→ WHAT TO DO
Exactly as they appear below, repeat the lines from the one with "- [] Check the" through the one with "and fix it.". Drop every picture.
── PROVIDED DATA ──
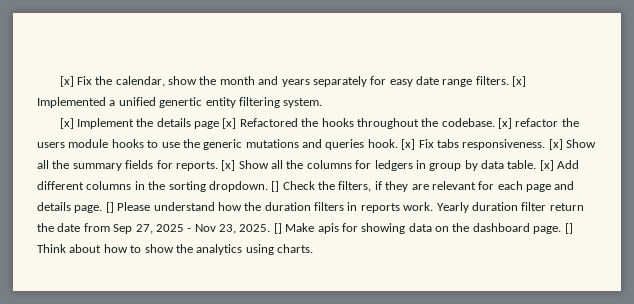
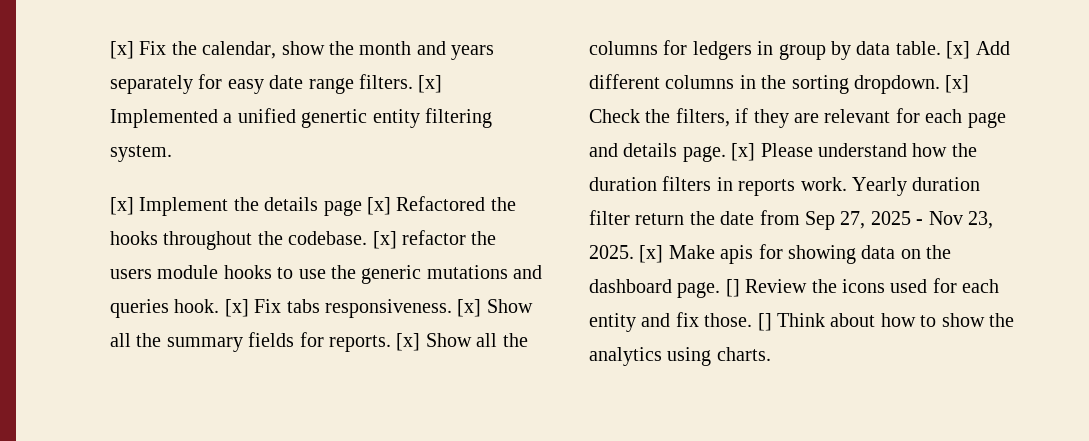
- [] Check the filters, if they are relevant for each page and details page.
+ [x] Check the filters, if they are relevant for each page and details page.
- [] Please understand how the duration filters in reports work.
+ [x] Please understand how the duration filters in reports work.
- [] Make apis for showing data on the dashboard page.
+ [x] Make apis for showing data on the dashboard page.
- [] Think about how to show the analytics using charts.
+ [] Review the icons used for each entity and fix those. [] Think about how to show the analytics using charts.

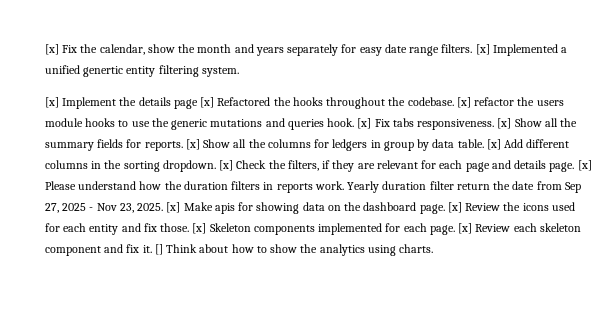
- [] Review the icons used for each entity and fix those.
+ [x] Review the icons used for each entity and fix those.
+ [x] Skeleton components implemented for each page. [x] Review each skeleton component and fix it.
───
── PROVIDED DATA ──
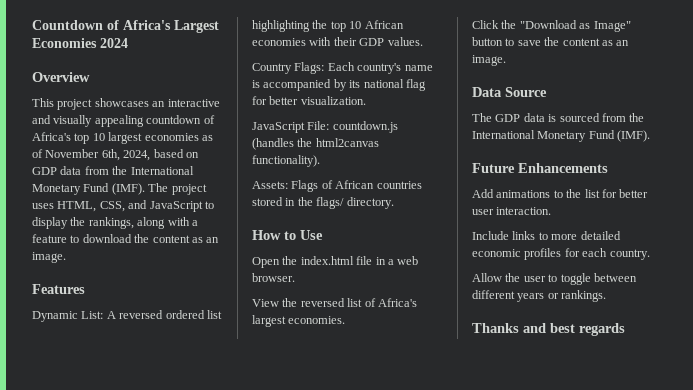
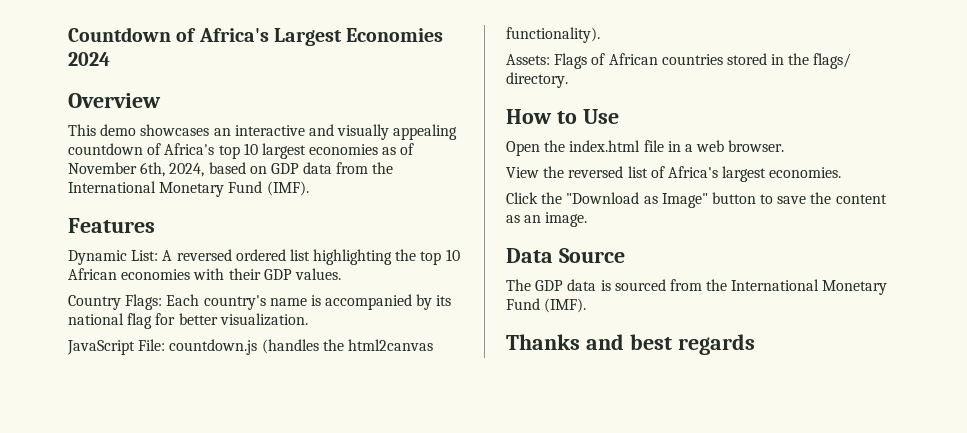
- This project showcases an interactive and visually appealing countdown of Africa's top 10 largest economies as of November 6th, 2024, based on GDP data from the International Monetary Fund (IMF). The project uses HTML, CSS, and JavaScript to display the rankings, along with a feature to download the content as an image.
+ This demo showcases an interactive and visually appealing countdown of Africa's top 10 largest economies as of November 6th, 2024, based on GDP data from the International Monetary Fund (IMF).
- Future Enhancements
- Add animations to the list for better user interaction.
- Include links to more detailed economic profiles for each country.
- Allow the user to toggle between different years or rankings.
───
→ RESULT OF THE TASK
- [] Check the filters, if they are relevant for each page and details page.
+ [x] Check the filters, if they are relevant for each page and details page.
- [] Please understand how the duration filters in reports work.
+ [x] Please understand how the duration filters in reports work.
- [] Make apis for showing data on the dashboard page.
+ [x] Make apis for showing data on the dashboard page.
- [] Think about how to show the analytics using charts.
+ [] Review the icons used for each entity and fix those. [] Think about how to show the analytics using charts.

- [] Review the icons used for each entity and fix those.
+ [x] Review the icons used for each entity and fix those.
+ [x] Skeleton components implemented for each page. [x] Review each skeleton component and fix it.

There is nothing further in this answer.